▶ [The records]
--- START ---

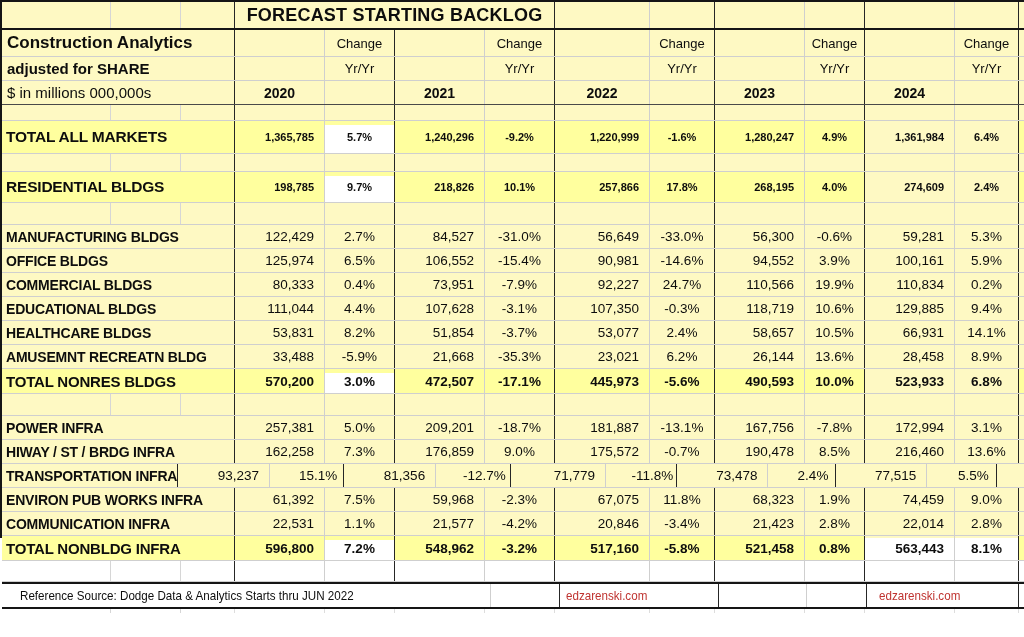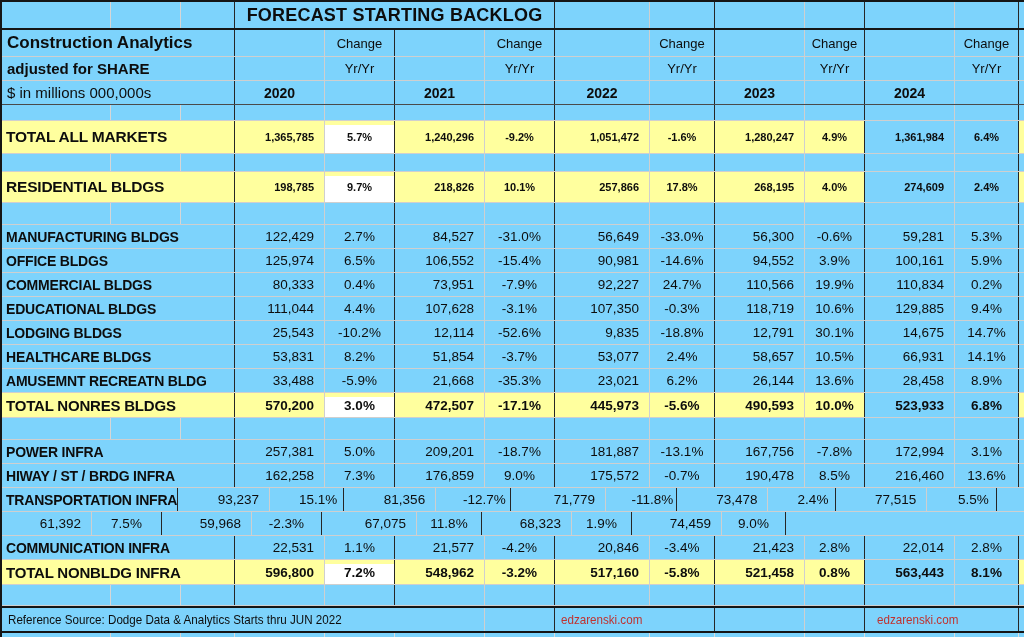--- a/index.html
+++ b/index.html
@@ -4,7 +4,7 @@
 <style>
   html,body{margin:0;padding:0;background:#ffffff;}
   body{width:1024px;height:637px;font-family:"Liberation Sans",sans-serif;color:#0d0d0d;}
-  .sheet{box-sizing:border-box;width:1024px;height:637px;border-top:2px solid #151515;border-left:2px solid #151515;background:#7dd3fc;}
+  .sheet{box-sizing:border-box;width:1024px;height:538px;border-top:2px solid #151515;border-left:2px solid #151515;background:#fef9c3;}
   .row{display:flex;align-items:stretch;box-sizing:border-box;border-bottom:1px solid #cfcfcf;}
   .cell{box-sizing:border-box;display:flex;align-items:center;overflow:visible;}
   

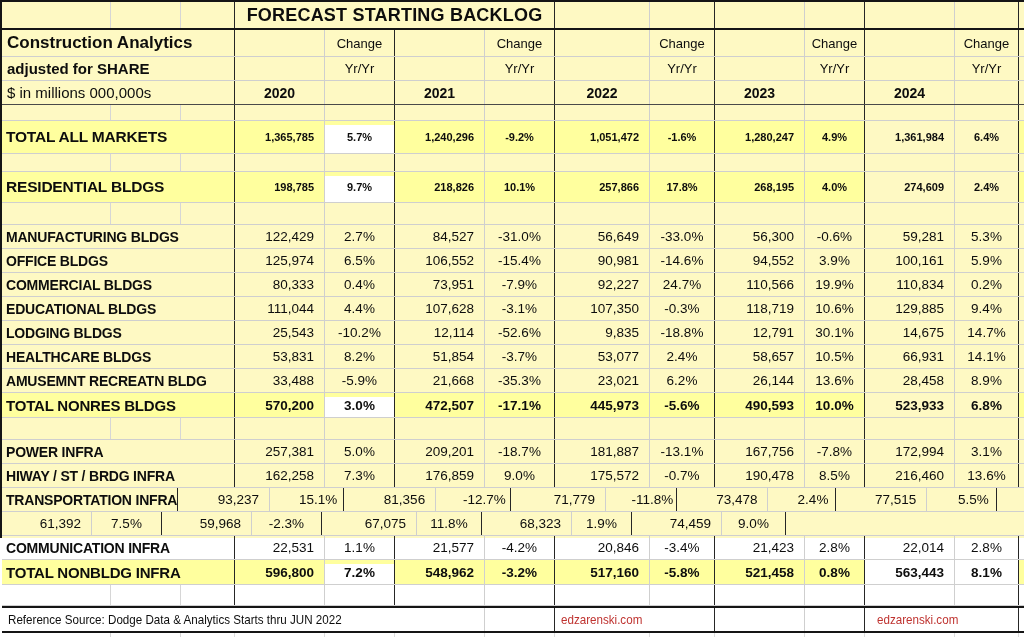--- a/index.html
+++ b/index.html
@@ -138,7 +138,7 @@
         <div class="cell w70 bRd chg strip">5.7%</div>
         <div class="cell w90 bR val hl">1,240,296</div>
         <div class="cell w70 bRd chg hl">-9.2%</div>
-        <div class="cell w95 bR val hl">1,051,472</div>
+        <div class="cell w95 bR val hl">1,220,999</div>
         <div class="cell w65 bRd chg hl">-1.6%</div>
         <div class="cell w90 bR val hl">1,280,247</div>
         <div class="cell w60 bRd chg hl">4.9%</div>

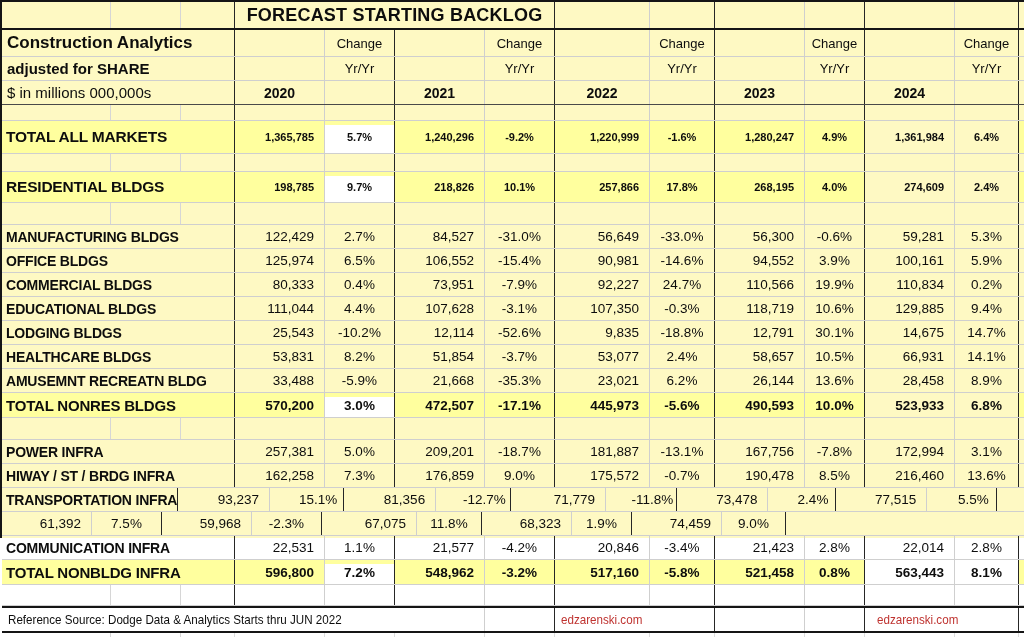--- a/index.html
+++ b/index.html
@@ -251,20 +251,6 @@
         <div class="cell sliver"></div>
       </div>
       <div class="row detail" style="height: 24px;">
-        <div class="cell c0 bRd lbl">LODGING BLDGS</div>
-        <div class="cell w90 bR val">25,543</div>
-        <div class="cell w70 bRd chg">-10.2%</div>
-        <div class="cell w90 bR val">12,114</div>
-        <div class="cell w70 bRd chg">-52.6%</div>
-        <div class="cell w95 bR val">9,835</div>
-        <div class="cell w65 bRd chg">-18.8%</div>
-        <div class="cell w90 bR val">12,791</div>
-        <div class="cell w60 bRd chg">30.1%</div>
-        <div class="cell w90 bR val">14,675</div>
-        <div class="cell w64 bRd chg">14.7%</div>
-        <div class="cell sliver"></div>
-      </div>
-      <div class="row detail" style="height: 24px;">
         <div class="cell c0 bRd lbl">HEALTHCARE BLDGS</div>
         <div class="cell w90 bR val">53,831</div>
         <div class="cell w70 bRd chg">8.2%</div>

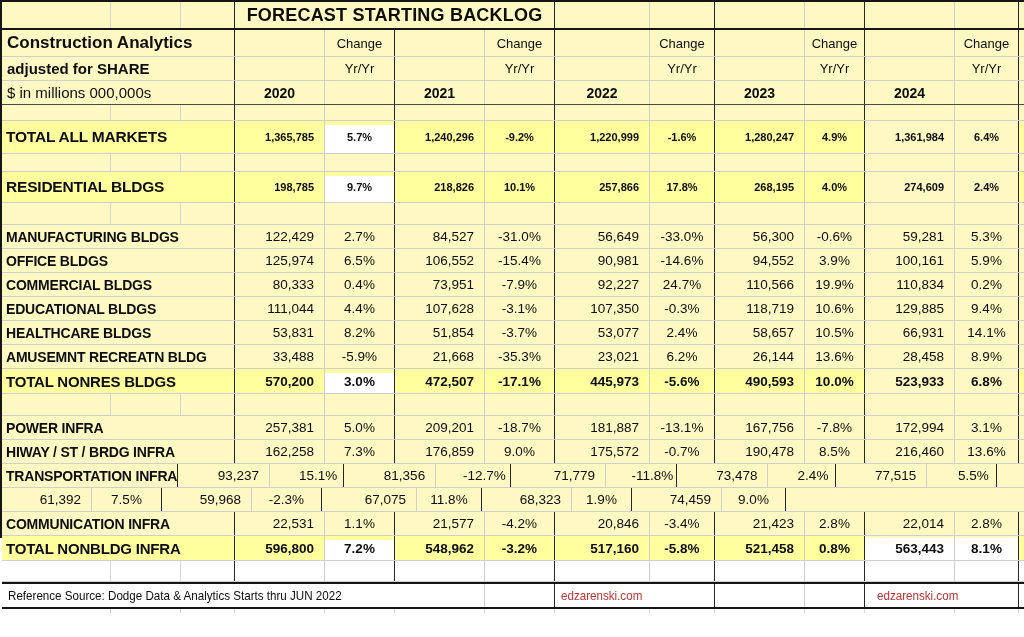--- a/index.html
+++ b/index.html
@@ -352,6 +352,7 @@
         <div class="cell sliver"></div>
       </div>
       <div class="row detail" style="height: 24px;">
+        <div class="cell c0 bRd lbl">ENVIRON PUB WORKS INFRA</div>
         <div class="cell w90 bR val">61,392</div>
         <div class="cell w70 bRd chg">7.5%</div>
         <div class="cell w90 bR val">59,968</div>

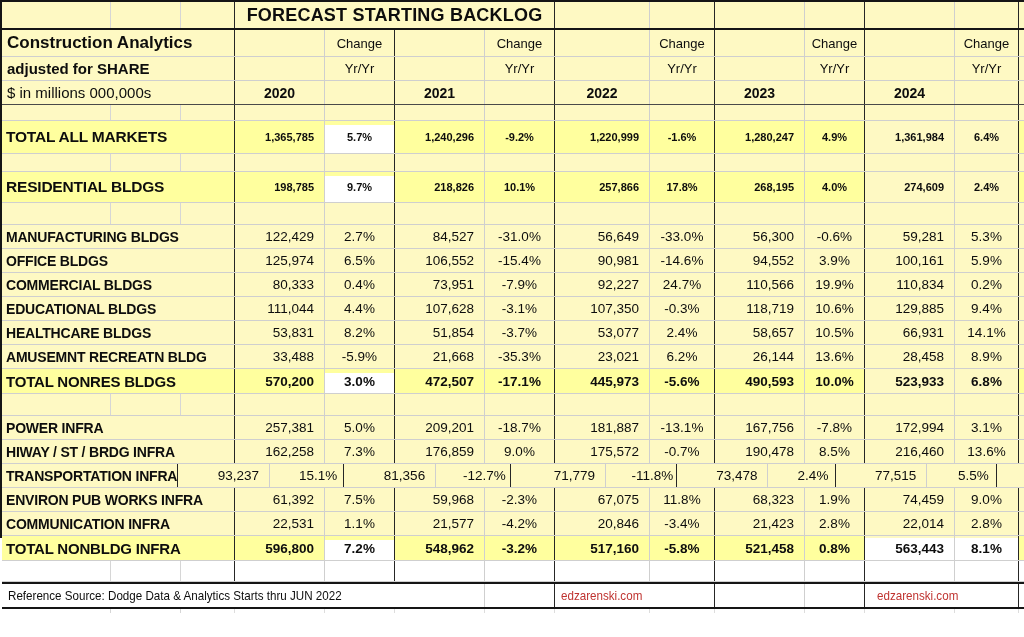--- a/index.html
+++ b/index.html
@@ -38,7 +38,7 @@
   .sd1{left:108px}.sd2{left:178px}
   
   .footer-row{height:27px;border-top:2px solid #151515;border-bottom:2px solid #151515;}
-  .f-src{width:483px;padding-left:6px;white-space:nowrap;border-right:1px solid #cfcfcf;}
+  .f-src{width:483px;padding-left:6px;white-space:nowrap;border-right:1px solid #cfcfcf;margin-left:12px;}
   .narrow{display:inline-block;transform:scaleX(0.86);transform-origin:0 50%;font-size:13.5px;white-space:nowrap;}
   .site{color:#bf3330;}
   .f-c1{width:70px;border-right:1.5px solid #262626;}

--- END ---

▶ [Task description]
Among the records, count every line where "margin" appears. Reply with the total alone.

▶ [Solution below]
2